Data listing |
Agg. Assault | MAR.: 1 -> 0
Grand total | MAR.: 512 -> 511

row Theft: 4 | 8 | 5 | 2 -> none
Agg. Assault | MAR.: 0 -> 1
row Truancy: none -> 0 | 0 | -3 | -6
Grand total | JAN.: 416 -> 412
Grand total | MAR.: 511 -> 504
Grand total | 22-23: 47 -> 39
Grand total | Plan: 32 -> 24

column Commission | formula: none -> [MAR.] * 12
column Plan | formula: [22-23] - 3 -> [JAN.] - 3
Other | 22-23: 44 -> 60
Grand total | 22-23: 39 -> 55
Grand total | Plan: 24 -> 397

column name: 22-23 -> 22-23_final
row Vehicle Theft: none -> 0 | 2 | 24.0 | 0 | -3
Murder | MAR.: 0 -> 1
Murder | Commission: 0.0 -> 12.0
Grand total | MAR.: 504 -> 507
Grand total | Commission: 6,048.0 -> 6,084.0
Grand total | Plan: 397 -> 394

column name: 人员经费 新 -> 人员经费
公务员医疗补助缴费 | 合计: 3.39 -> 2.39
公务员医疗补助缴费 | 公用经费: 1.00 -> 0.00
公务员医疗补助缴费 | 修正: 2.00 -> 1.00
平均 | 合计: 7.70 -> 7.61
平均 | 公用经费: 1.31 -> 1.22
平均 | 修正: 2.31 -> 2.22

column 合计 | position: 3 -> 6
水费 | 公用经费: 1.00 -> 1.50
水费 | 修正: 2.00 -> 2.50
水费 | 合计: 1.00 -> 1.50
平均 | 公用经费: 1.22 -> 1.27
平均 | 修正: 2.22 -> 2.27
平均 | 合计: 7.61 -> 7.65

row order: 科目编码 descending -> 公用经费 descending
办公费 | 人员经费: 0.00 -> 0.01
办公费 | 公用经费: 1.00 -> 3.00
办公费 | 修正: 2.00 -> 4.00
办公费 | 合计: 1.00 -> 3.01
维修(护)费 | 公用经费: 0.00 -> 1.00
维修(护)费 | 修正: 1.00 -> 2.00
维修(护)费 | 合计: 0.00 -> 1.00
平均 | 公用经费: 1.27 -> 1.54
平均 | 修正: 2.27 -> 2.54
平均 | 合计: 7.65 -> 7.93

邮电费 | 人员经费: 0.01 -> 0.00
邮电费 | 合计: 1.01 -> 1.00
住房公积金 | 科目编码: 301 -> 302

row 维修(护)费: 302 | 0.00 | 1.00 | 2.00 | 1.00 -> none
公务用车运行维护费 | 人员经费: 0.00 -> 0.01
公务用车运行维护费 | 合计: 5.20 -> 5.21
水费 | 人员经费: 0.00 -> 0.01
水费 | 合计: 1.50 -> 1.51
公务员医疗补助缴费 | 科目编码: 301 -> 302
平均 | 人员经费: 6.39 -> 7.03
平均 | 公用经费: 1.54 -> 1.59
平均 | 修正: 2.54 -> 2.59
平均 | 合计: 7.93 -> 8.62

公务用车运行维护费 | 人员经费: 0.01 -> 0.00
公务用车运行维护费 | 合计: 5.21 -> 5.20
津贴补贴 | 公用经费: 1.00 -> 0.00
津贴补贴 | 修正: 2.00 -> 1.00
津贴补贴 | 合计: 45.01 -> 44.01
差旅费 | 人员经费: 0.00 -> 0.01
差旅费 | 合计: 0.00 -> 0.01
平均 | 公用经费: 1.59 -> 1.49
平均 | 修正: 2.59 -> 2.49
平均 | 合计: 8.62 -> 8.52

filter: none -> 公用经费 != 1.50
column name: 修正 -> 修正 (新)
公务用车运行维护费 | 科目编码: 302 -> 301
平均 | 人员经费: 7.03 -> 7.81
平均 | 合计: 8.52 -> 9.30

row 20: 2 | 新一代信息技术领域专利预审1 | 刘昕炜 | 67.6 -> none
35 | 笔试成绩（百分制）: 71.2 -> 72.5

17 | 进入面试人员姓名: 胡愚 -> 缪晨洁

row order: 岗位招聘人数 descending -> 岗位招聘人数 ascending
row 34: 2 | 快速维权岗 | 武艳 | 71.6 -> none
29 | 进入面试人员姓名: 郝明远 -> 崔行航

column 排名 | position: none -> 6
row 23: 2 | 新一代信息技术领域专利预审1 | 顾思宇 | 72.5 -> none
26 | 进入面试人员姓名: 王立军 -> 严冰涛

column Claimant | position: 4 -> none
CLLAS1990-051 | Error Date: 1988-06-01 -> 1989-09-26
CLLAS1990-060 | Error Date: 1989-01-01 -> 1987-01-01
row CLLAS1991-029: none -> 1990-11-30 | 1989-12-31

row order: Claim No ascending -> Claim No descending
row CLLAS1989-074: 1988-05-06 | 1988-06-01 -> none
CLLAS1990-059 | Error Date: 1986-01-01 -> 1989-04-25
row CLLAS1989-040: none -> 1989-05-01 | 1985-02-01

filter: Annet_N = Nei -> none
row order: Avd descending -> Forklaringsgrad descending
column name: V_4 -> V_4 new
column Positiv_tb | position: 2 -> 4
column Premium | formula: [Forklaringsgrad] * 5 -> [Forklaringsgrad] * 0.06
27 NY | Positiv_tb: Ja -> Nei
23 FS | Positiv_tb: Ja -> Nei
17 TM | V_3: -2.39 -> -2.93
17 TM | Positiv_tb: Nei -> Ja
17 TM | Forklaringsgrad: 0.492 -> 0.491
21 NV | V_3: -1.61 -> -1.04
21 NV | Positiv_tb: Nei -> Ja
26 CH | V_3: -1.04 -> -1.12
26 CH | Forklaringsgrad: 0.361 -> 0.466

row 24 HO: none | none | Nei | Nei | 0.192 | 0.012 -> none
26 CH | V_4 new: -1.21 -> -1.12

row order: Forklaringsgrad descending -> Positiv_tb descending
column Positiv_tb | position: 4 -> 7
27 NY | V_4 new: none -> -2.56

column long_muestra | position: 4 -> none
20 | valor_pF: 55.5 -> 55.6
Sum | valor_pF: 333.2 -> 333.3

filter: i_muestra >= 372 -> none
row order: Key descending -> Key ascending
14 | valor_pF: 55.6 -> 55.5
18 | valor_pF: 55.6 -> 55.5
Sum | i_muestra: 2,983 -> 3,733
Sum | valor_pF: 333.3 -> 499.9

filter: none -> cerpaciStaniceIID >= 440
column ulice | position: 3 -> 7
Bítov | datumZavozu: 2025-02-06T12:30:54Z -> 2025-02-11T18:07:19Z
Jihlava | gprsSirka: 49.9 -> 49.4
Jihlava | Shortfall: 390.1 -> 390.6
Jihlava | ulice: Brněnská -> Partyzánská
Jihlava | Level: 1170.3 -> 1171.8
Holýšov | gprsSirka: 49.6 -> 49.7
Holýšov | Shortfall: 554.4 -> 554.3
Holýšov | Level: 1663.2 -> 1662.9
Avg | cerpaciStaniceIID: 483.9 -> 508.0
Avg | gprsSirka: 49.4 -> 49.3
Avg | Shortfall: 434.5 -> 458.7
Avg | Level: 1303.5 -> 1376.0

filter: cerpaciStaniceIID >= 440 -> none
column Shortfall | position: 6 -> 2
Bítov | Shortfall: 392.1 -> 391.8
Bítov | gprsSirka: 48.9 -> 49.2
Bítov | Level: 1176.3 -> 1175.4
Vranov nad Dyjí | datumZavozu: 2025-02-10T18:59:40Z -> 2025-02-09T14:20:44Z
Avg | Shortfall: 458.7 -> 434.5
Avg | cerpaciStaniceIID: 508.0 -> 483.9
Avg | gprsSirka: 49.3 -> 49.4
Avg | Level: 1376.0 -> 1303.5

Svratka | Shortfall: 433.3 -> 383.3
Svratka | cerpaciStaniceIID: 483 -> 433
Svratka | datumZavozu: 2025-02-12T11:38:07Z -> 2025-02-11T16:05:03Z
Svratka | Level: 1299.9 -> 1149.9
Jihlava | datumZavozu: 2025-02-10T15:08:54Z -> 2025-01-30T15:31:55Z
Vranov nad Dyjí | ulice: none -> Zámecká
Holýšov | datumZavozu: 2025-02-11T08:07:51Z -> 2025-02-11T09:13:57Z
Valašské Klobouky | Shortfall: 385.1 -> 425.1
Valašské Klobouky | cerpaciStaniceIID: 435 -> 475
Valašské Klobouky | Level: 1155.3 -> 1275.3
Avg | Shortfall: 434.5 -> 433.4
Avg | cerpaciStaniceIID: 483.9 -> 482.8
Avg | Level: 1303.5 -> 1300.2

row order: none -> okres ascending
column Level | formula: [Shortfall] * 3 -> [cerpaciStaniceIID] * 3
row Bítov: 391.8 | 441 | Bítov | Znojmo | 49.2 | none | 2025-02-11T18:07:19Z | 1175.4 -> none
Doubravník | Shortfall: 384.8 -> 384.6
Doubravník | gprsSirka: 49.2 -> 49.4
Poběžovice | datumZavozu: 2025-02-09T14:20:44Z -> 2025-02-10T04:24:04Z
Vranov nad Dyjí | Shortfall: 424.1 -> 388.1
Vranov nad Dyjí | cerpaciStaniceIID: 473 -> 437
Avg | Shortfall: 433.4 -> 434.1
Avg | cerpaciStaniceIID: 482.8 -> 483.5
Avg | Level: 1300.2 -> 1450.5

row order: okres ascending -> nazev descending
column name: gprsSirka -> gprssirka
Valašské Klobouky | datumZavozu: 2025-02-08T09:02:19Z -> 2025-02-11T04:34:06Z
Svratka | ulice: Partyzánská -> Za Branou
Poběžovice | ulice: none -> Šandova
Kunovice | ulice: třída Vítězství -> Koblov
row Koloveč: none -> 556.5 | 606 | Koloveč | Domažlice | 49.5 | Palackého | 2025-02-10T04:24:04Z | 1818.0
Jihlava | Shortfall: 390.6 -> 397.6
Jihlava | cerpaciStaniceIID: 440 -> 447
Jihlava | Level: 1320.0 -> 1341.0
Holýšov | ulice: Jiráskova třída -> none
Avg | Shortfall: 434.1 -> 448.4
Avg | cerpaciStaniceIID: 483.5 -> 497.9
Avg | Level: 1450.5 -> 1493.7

Task objective |
Could you restate, word for word, the lines above from the one with "Jihlava | gprsSirka: 49.9 -> 49.4" to the one with "column name: gprsSirka -> gprssirka", both included?

Solution |
Jihlava | gprsSirka: 49.9 -> 49.4
Jihlava | Shortfall: 390.1 -> 390.6
Jihlava | ulice: Brněnská -> Partyzánská
Jihlava | Level: 1170.3 -> 1171.8
Holýšov | gprsSirka: 49.6 -> 49.7
Holýšov | Shortfall: 554.4 -> 554.3
Holýšov | Level: 1663.2 -> 1662.9
Avg | cerpaciStaniceIID: 483.9 -> 508.0
Avg | gprsSirka: 49.4 -> 49.3
Avg | Shortfall: 434.5 -> 458.7
Avg | Level: 1303.5 -> 1376.0

filter: cerpaciStaniceIID >= 440 -> none
column Shortfall | position: 6 -> 2
Bítov | Shortfall: 392.1 -> 391.8
Bítov | gprsSirka: 48.9 -> 49.2
Bítov | Level: 1176.3 -> 1175.4
Vranov nad Dyjí | datumZavozu: 2025-02-10T18:59:40Z -> 2025-02-09T14:20:44Z
Avg | Shortfall: 458.7 -> 434.5
Avg | cerpaciStaniceIID: 508.0 -> 483.9
Avg | gprsSirka: 49.3 -> 49.4
Avg | Level: 1376.0 -> 1303.5

Svratka | Shortfall: 433.3 -> 383.3
Svratka | cerpaciStaniceIID: 483 -> 433
Svratka | datumZavozu: 2025-02-12T11:38:07Z -> 2025-02-11T16:05:03Z
Svratka | Level: 1299.9 -> 1149.9
Jihlava | datumZavozu: 2025-02-10T15:08:54Z -> 2025-01-30T15:31:55Z
Vranov nad Dyjí | ulice: none -> Zámecká
Holýšov | datumZavozu: 2025-02-11T08:07:51Z -> 2025-02-11T09:13:57Z
Valašské Klobouky | Shortfall: 385.1 -> 425.1
Valašské Klobouky | cerpaciStaniceIID: 435 -> 475
Valašské Klobouky | Level: 1155.3 -> 1275.3
Avg | Shortfall: 434.5 -> 433.4
Avg | cerpaciStaniceIID: 483.9 -> 482.8
Avg | Level: 1303.5 -> 1300.2

row order: none -> okres ascending
column Level | formula: [Shortfall] * 3 -> [cerpaciStaniceIID] * 3
row Bítov: 391.8 | 441 | Bítov | Znojmo | 49.2 | none | 2025-02-11T18:07:19Z | 1175.4 -> none
Doubravník | Shortfall: 384.8 -> 384.6
Doubravník | gprsSirka: 49.2 -> 49.4
Poběžovice | datumZavozu: 2025-02-09T14:20:44Z -> 2025-02-10T04:24:04Z
Vranov nad Dyjí | Shortfall: 424.1 -> 388.1
Vranov nad Dyjí | cerpaciStaniceIID: 473 -> 437
Avg | Shortfall: 433.4 -> 434.1
Avg | cerpaciStaniceIID: 482.8 -> 483.5
Avg | Level: 1300.2 -> 1450.5

row order: okres ascending -> nazev descending
column name: gprsSirka -> gprssirka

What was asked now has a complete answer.